[Data provided]
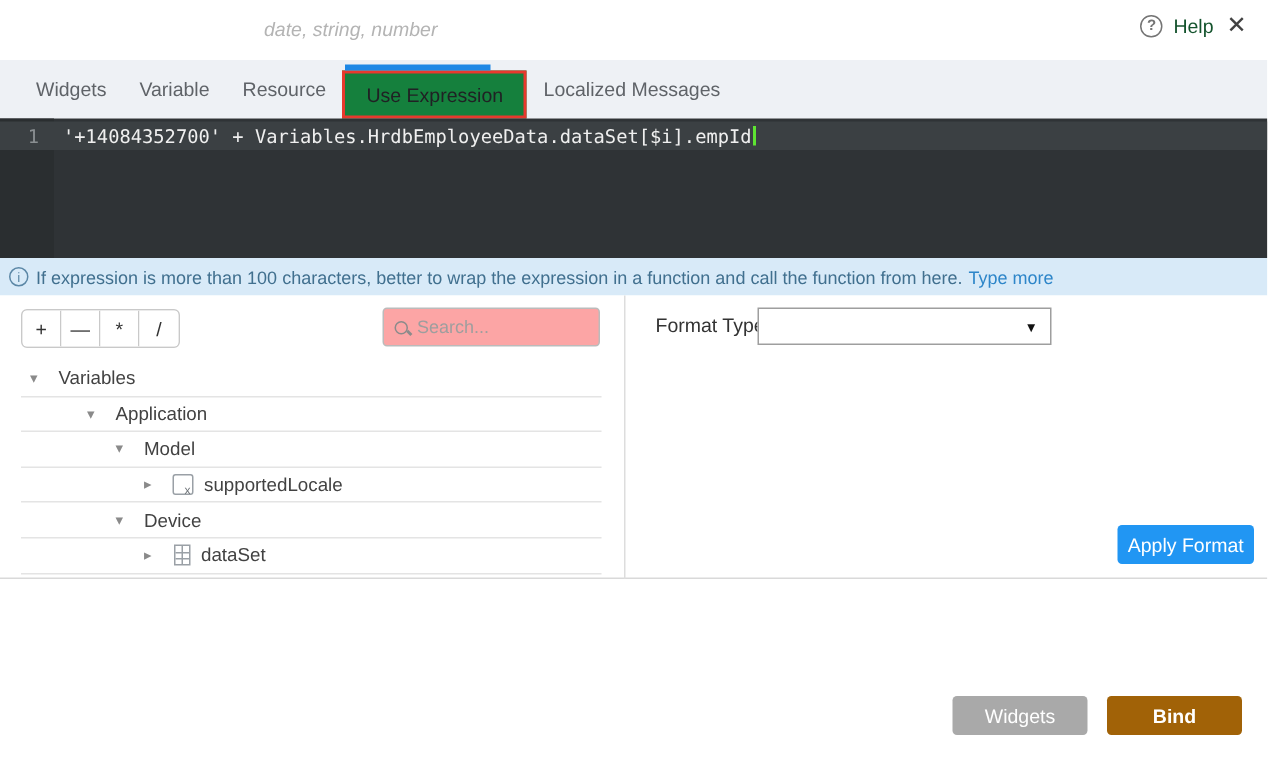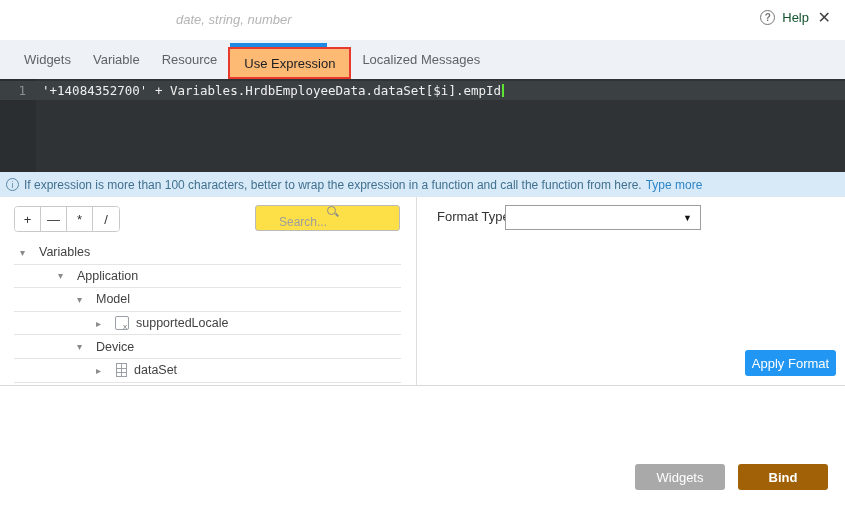--- a/index.html
+++ b/index.html
@@ -11,21 +11,21 @@
   .title { position:absolute; left:14px; top:10px; font-size:15px; font-weight:bold; color:#212121; letter-spacing:.2px;margin-top:40px; }
   .subtitle { position:absolute; left:176px; top:12px; font-size:13px; font-style:italic; color:#b4b4b4; }
   .help-wrap { position:absolute; right:36px; top:10px; display:flex; align-items:center; gap:7px; cursor:pointer; }
   .help-circle { width:15px; height:15px; border:1.4px solid #757575; border-radius:50%; color:#757575; font-size:10px; display:flex; align-items:center; justify-content:center; font-weight:bold; }
   .help-text { font-size:13px; color:#14532d; }
   .close-btn { position:absolute; right:14px; top:9px; font-size:16px; color:#424242; cursor:pointer; line-height:18px; }
 
   
   .tabbar { position:absolute; top:40px; left:0; width:845px; height:39px; background:#eef1f5; display:flex; align-items:stretch; padding-left:13px; }
   .tab { font-size:13px; color:#5f6368; display:flex; align-items:center; padding:0 11px; cursor:pointer; white-space:nowrap; }
-  .tab.active { position:relative; background:#fdba74; color:#202124; border:2px solid #e8392e; height:32px; margin-top:7px; padding:0 14px; align-items:center; }
+  .tab.active { position:relative; background:#15803d; color:#202124; border:2px solid #e8392e; height:32px; margin-top:7px; padding:0 14px; align-items:center; }
   .tab-indicator { position:absolute; top:-6px; left:0px; width:97px; height:4px; background:#1e88e5; }
 
   
   .editor { position:absolute; top:79px; left:0; width:845px; height:93px; background:#2f3336; font-family:"DejaVu Sans Mono", monospace; font-size:12.5px; }
   .gutter-bg { position:absolute; top:0; left:0; width:36px; height:93px; background:#2a2e30; }
   .current-line { position:absolute; top:2px; left:0; width:845px; height:19px; background:#3b4043; display:flex; align-items:center; }
   .line-num { width:36px; text-align:right; padding-right:10px; color:#8a8f92; }
   .code-text { color:#efefef; padding-left:6px; white-space:pre; }
   .cursor { display:inline-block; width:2px; height:13px; background:#5ee432; vertical-align:middle; margin-left:1px; }
 
@@ -35,21 +35,21 @@
   .info-link { color:#2e86c9; margin-left:4px; cursor:pointer; }
 
   
   .main { position:absolute; top:197px; left:0; width:845px; height:189px; background:#fff; border-bottom:1px solid #d9d9d9; }
   .left-panel { position:absolute; top:0; left:0; width:417px; height:189px; border-right:1px solid #ddd; }
 
   .op-group { position:absolute; top:9px; left:14px; display:flex; border:1px solid #c9c9c9; border-radius:4px; overflow:hidden; background:#fff; }
   .op-btn { width:26px; height:24px; display:flex; align-items:center; justify-content:center; font-size:13px; color:#333; border-right:1px solid #c9c9c9; cursor:pointer; background:#fff; }
   .op-btn:last-child { border-right:none; }
 
-  .search-box { position:absolute; top:8px; left:255px; width:145px; height:26px; border:1px solid #bbb; border-radius:3px; background:#fde047; display:flex; align-items:center; padding-left:7px;flex-direction:column; }
+  .search-box { position:absolute; top:8px; left:255px; width:145px; height:26px; border:1px solid #bbb; border-radius:3px; background:#fca5a5; display:flex; align-items:center; padding-left:7px; }
   .search-icon { width:9px; height:9px; border:1.4px solid #8b8b8b; border-radius:50%; position:relative; flex:none; }
   .search-icon::after { content:""; position:absolute; width:4px; height:1.5px; background:#8b8b8b; transform:rotate(45deg); right:-4px; bottom:-1px; }
   .search-input { border:none; outline:none; font-size:12px; color:#444; margin-left:6px; width:110px; font-family:"Liberation Sans", sans-serif; background:transparent; }
   .search-input::placeholder { color:#9e9e9e; }
 
   
   .tree { position:absolute; top:44px; left:0; width:417px; }
   .tree-row { height:23.6px; display:flex; align-items:center; border-bottom:1px solid #e4e4e4; margin:0 16px 0 14px; cursor:pointer; }
   .tree-arrow { font-size:10px; color:#8a8a8a; width:12px; flex:none; }
   .tree-label { font-size:12.5px; color:#424242; margin-left:7px; }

[Task to carry out] Could you set down, exactly as written, the lines above between the one holding "position:absolute; top:2px; left:0;" and the one holding "color:#efefef; padding-left:6px; white-space:pre;", inclusive, and nothing more?

[Expected answer]
   .current-line { position:absolute; top:2px; left:0; width:845px; height:19px; background:#3b4043; display:flex; align-items:center; }
   .line-num { width:36px; text-align:right; padding-right:10px; color:#8a8f92; }
   .code-text { color:#efefef; padding-left:6px; white-space:pre; }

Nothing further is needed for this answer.